== ENTRIES PROVIDED ==
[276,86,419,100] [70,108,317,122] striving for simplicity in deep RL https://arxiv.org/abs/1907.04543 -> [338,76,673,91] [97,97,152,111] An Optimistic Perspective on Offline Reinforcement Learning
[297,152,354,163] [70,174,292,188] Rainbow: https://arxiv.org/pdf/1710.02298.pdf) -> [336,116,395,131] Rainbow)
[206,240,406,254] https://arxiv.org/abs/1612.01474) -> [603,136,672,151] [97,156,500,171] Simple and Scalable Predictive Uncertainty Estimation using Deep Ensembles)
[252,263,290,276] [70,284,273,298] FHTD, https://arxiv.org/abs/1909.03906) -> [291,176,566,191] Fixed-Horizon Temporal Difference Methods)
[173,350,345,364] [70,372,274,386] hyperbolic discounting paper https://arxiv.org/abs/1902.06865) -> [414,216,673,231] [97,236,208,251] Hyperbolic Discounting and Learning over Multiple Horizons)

---

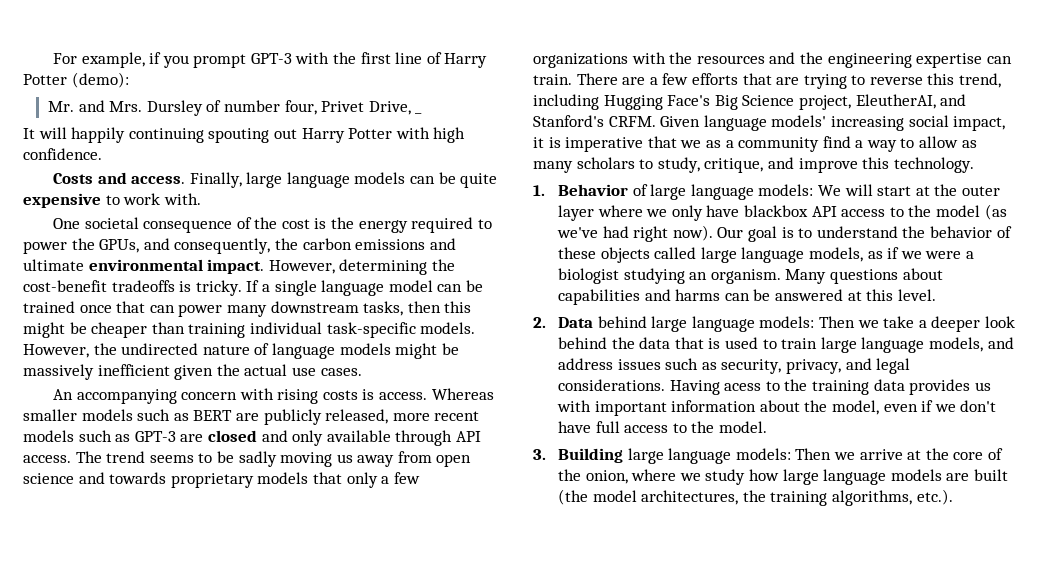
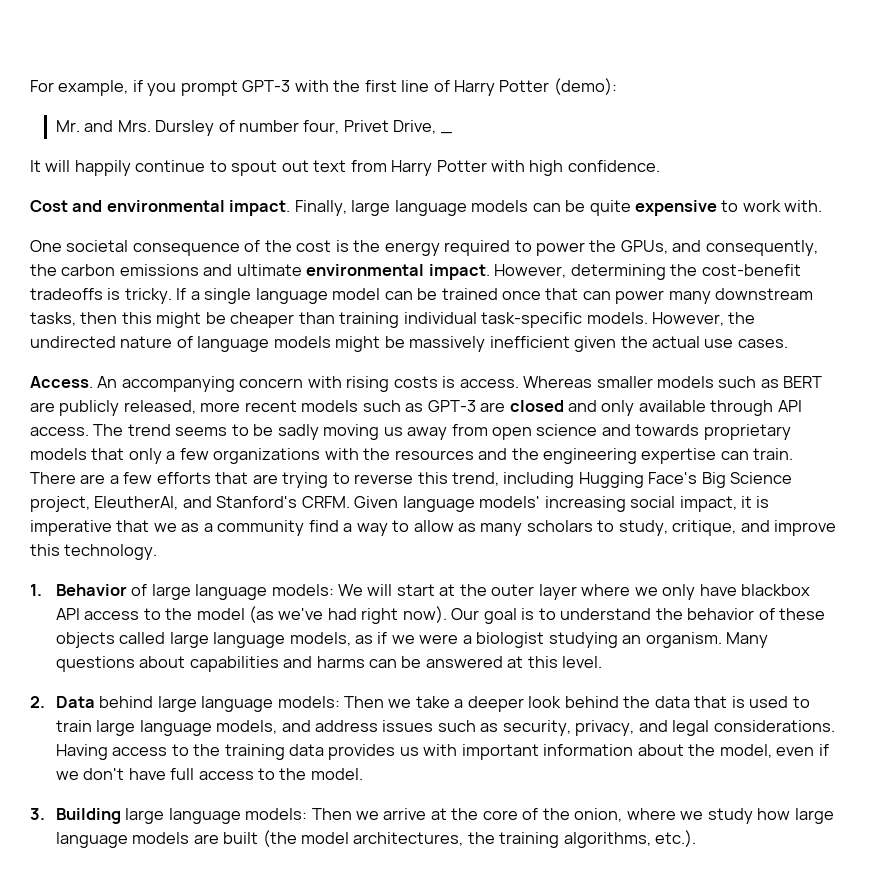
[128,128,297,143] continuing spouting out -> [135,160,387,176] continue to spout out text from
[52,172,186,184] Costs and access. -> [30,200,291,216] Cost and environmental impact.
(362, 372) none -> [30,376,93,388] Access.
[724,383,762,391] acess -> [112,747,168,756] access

== WHAT IS REQUIRED ==
Among the lines above, which ones hold the string "Learning"? Show them.

== WRITTEN RESPONSE ==
[276,86,419,100] [70,108,317,122] striving for simplicity in deep RL https://arxiv.org/abs/1907.04543 -> [338,76,673,91] [97,97,152,111] An Optimistic Perspective on Offline Reinforcement Learning
[173,350,345,364] [70,372,274,386] hyperbolic discounting paper https://arxiv.org/abs/1902.06865) -> [414,216,673,231] [97,236,208,251] Hyperbolic Discounting and Learning over Multiple Horizons)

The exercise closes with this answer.